日本経済再生について

 日本経済再生について、私は先進諸外国の例を見習うべきだと思っています。先進諸外国が経済の苦境に立たされ、そこから回復した歴史の局面を見れば、大変参考になるのではないかというのが私の考えです。特に、日本にとって「失われた10年」が「繁栄の10年」であったアメリカが良い例です。

  アメリカは1985年頃から90年頃にかけて大変な不況でした。当時のジョージ・ブッシュが大統領は、その不況を乗り切るために様々な仕組みを用意しました。そして、その効果が現れ出したのが1993年、大統領がクリントンになった年でした。彼は財政赤字の解消や福祉政策など多彩な改革を打ち出し、それらは皆成功しました。これには、クリントンが優秀な大統領であったかどうか様々な評価がありましたが、少なくとも彼は、政策を成功させる条件が整っている、という恵まれた状況にありました。つまり、ジョージ・ブッシュ政権時代に仕組んだ景気浮揚策が功を奏し、景気が良くなりつつあったわけです。

 改革には痛みが伴うため、社会的には反対の階層も沢山ありました。ジョージ・ブッシュ政権時には湾岸戦争で勝利は治めたものの、失業者は街にあふれ商売は成り立たず、中小企業はどんどん倒産しました。この中でブッシュ大統領が構造改革を行い、アメリカが再び立ち直る仕組みを作りつつあったわけです。

  幸か不幸か、その効果が現れ始めたのがクリントン大統領に交代した頃でした。その時には、景気が良くなっていくことが心の支えとなり、国民は様々な改革や政策に積極的に協力しました。結果として改革は成功し「繁栄の10年」を享受したのです。

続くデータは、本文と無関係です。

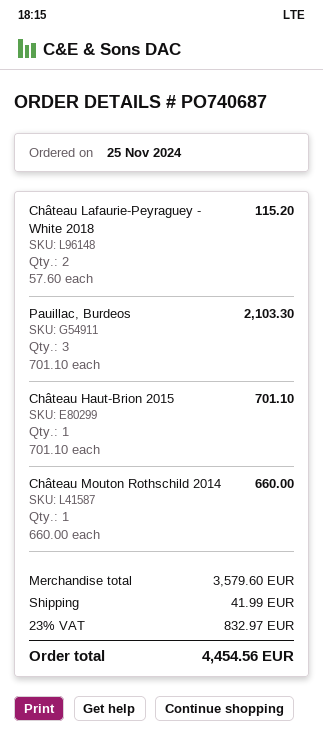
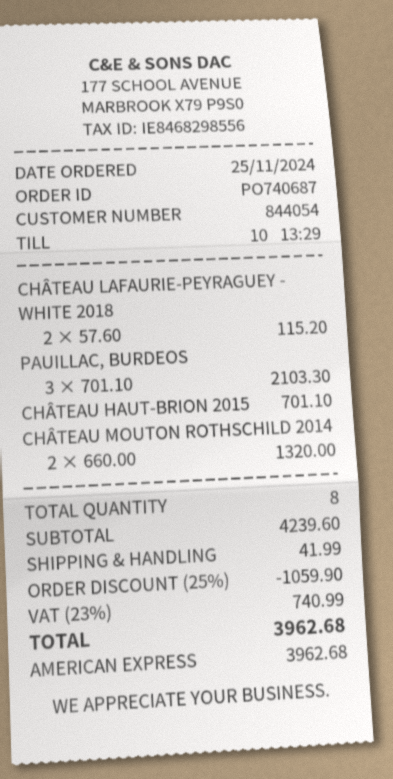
Château Mouton Rothschild 2014: 1 x 660.00 = 660.00 -> 2 x 660.00 = 1320.00
subtotal: 3579.60 -> 4239.60
discount: none -> 25% = 1059.90
tax: 23% = 832.97 -> 23% = 740.99
total: 4454.56 -> 3962.68

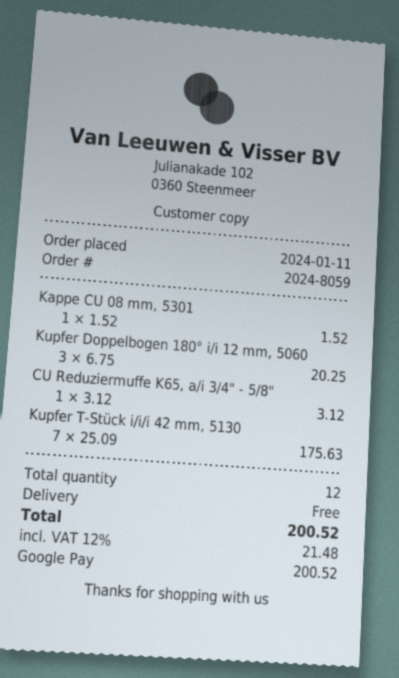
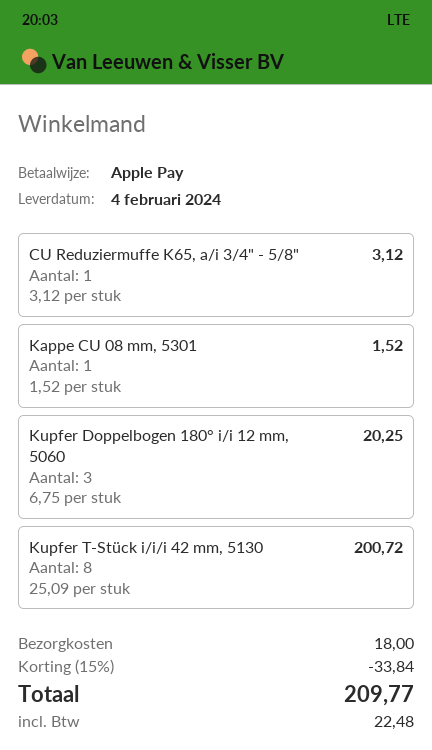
payment method: Google Pay -> Apple Pay
Kupfer T-Stück i/i/i 42 mm, 5130: 7 x 25.09 = 175.63 -> 8 x 25.09 = 200.72
discount: none -> 15% = 33.84
shipping: 0.00 -> 18.00
tax: 21.48 -> 22.48
total: 200.52 -> 209.77

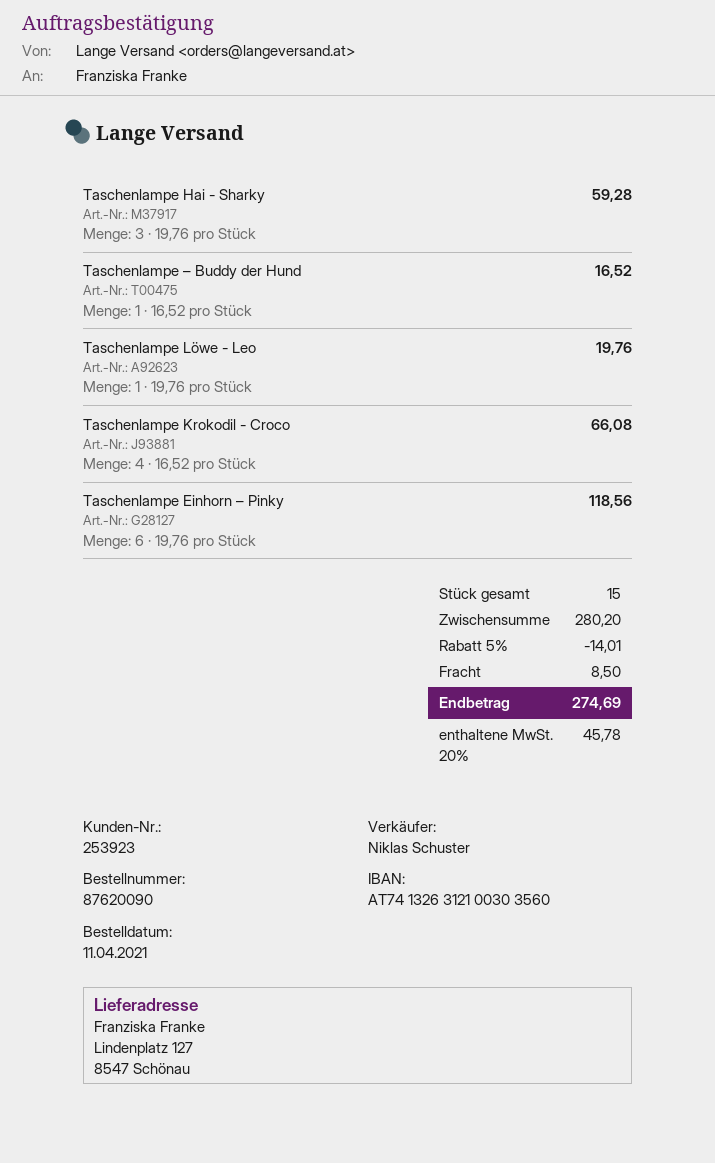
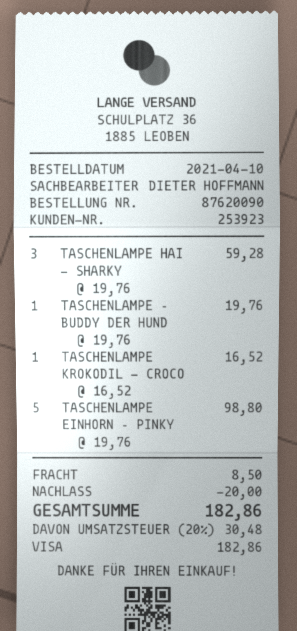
order date: 2021-04-11 -> 2021-04-10
sales rep: Niklas Schuster -> DIETER HOFFMANN
Taschenlampe – Buddy der Hund: 1 x 16.52 = 16.52 -> 1 x 19.76 = 19.76
Taschenlampe Löwe - Leo: 1 x 19.76 = 19.76 -> none
Taschenlampe Krokodil - Croco: 4 x 16.52 = 66.08 -> 1 x 16.52 = 16.52
Taschenlampe Einhorn – Pinky: 6 x 19.76 = 118.56 -> 5 x 19.76 = 98.80
discount: 14.01 -> 20.00
tax: 20% = 45.78 -> 20% = 30.48
total: 274.69 -> 182.86

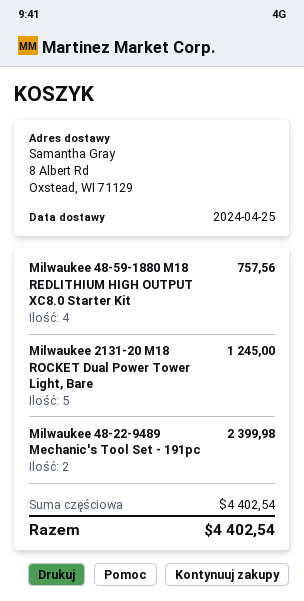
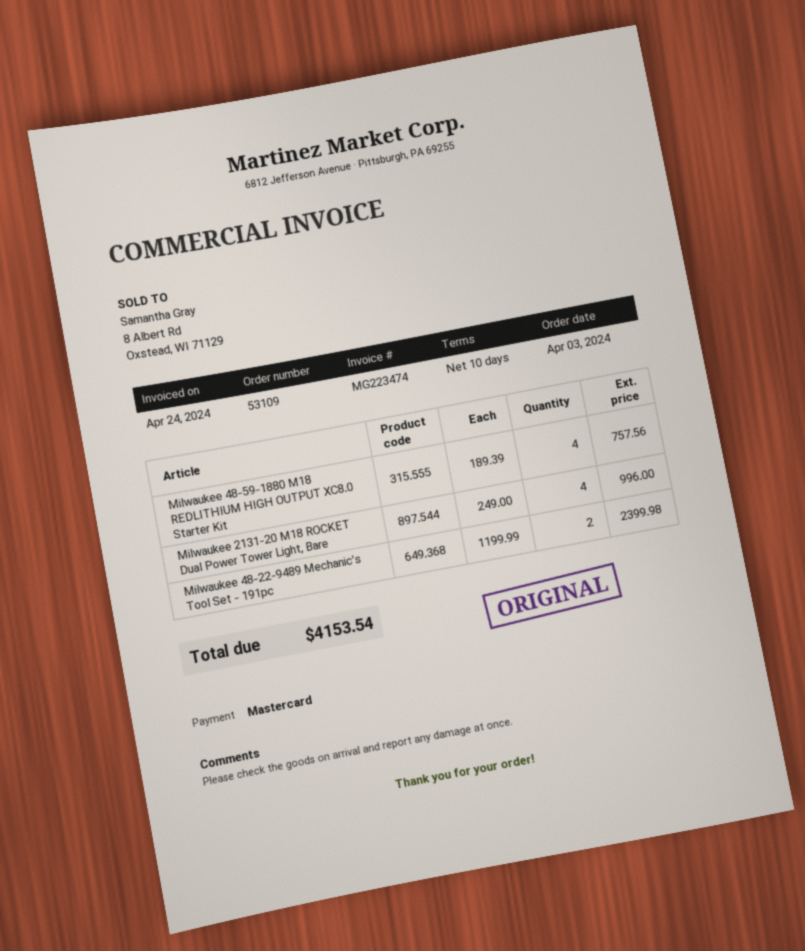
Milwaukee 2131-20 M18 ROCKET Dual Power Tower Light, Bare: 5 for 1245.00 -> 4 for 996.00
total: 4402.54 -> 4153.54

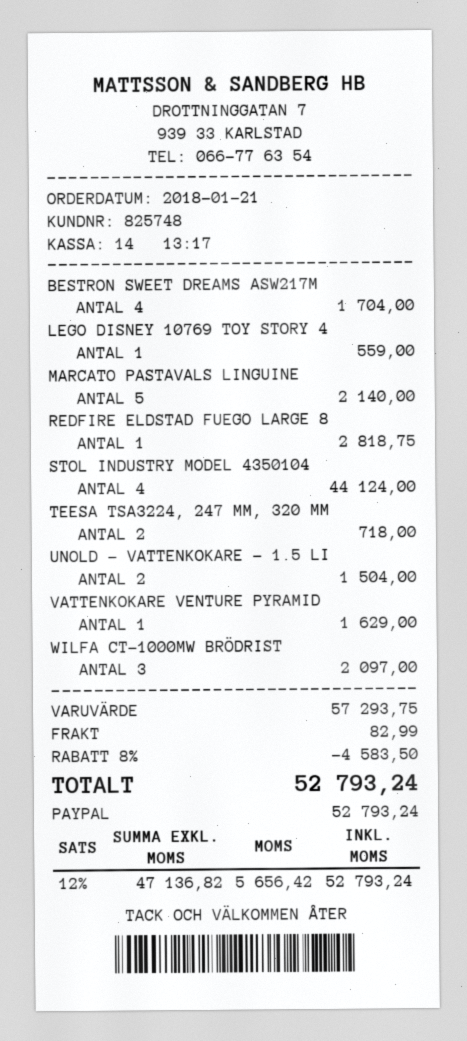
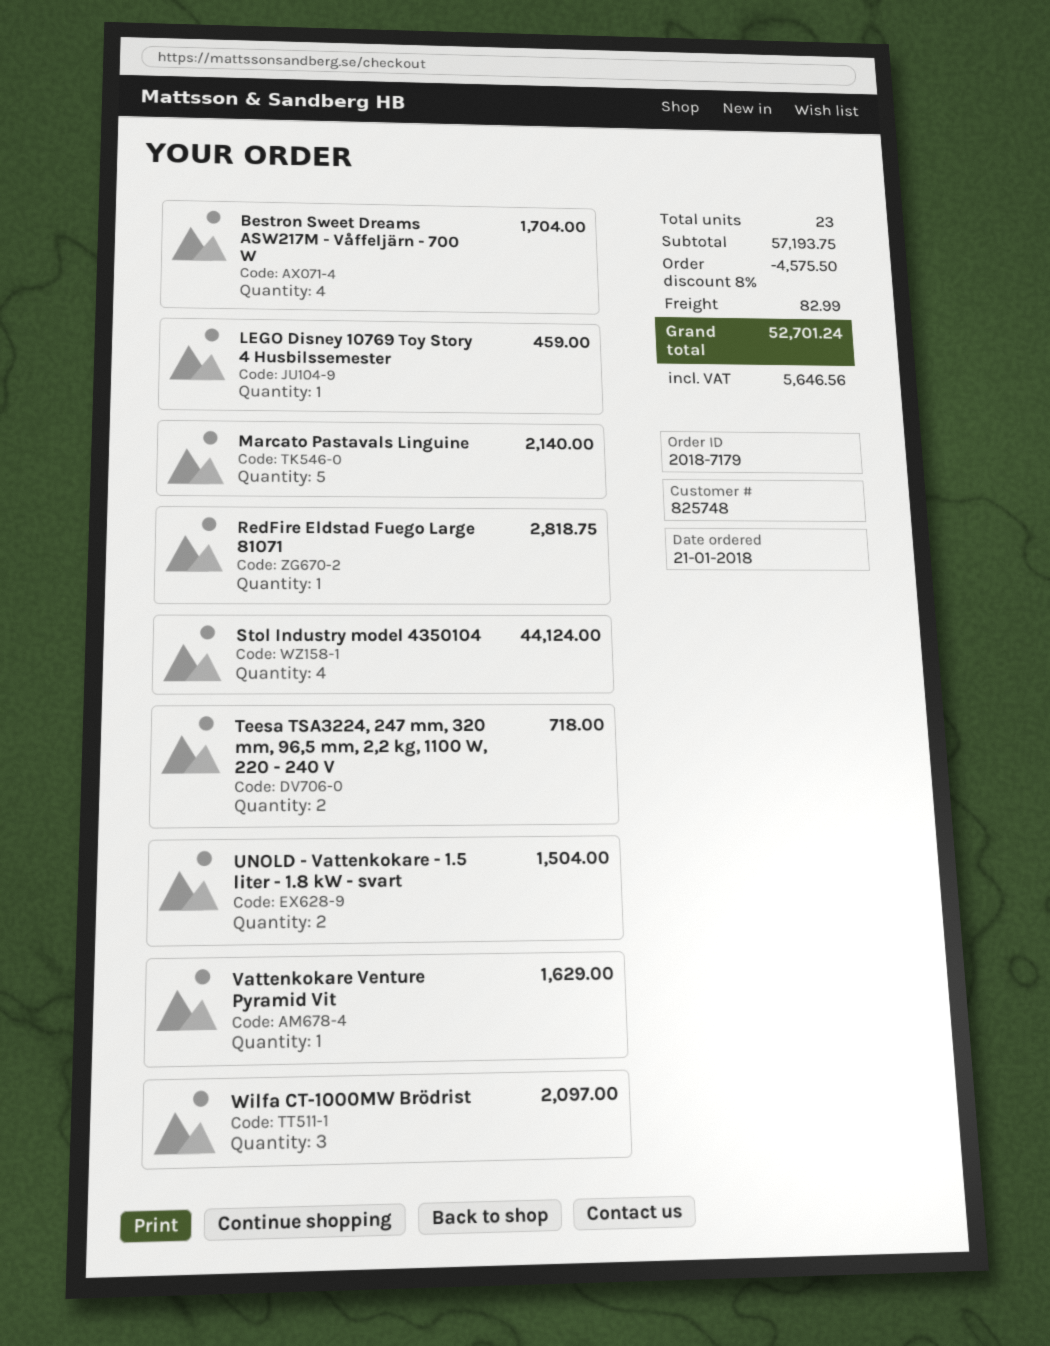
LEGO DISNEY 10769 TOY STORY 4: 1 for 559.00 -> 1 for 459.00
subtotal: 57293.75 -> 57193.75
discount: 8% = 4583.50 -> 8% = 4575.50
tax: 5656.42 -> 5646.56
total: 52793.24 -> 52701.24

  ですから小泉内閣の改革においても、私は何か楽しみが必要だと思います。「これがあるから頑張れる、これがあるから我慢ができる」という心の支えを、1日も早く作らなければなりません。それはやはり、景気の回復だと思います。景気を浮揚して人々に笑顔を戻し、やる気を起こして頂きたいのです。景気が良くなれば税収が上がるので、その税収を元に様々な改革を進めれば良いのではないかと思います。

 ただしこの改革の中で一つ失ってはいけないものは、本来良いものまでを潰してしまっては何もならないということです。こう言うと守旧派だと思われるかもしれませんが決してそうではなく、改革が必要なものを見極め進めることが大切だと考えています。

  例えば住宅金融公庫について考えると、銀行で融資を受けられないケースは少なくないだろうし、その場合に庶民の生活を守る窓口がなくなると、大変な混乱が起こるのではないでしょうか。ですから日々生活をする中で、「最低限ここは公共の窓口で処理をする必要がある」という部分は民営化しないほうが良いのではないかと思っています。

  その一方、民間の活力は大いに使っていくべきです。例えば郵便局などについても、民営化の効果が高い部分は取り入れるべきですが、郵便局を全面的に民営化することについては、よく議論する必要があると考えています。

  今まで日本には、アメリカという兄貴がいました。アメリカを見習えばよい部分もありましたが、今はそのアメリカもテロのために経済が停滞し、消費も落ち込んでいます。ここ数年外人買いで支えられてきた日本の株式市場も、今回のテロの影響でその力も弱くなり、株価は下がりました。これを支えるためには、世界一、二とも言われる個人金融資産約1,400兆円を、株式市場の活性化に向ける政策を展開するなどの自助努力や国民の楽しみを作り出す必要があると考えています。

  12月は税制改正の時期です。株式市場にマネーを向けるような政策を一日も早く作ることによって、個人金融資産を活用した株式市場の育成、そしてそれによる不良債権の解消を目指したいと考えています。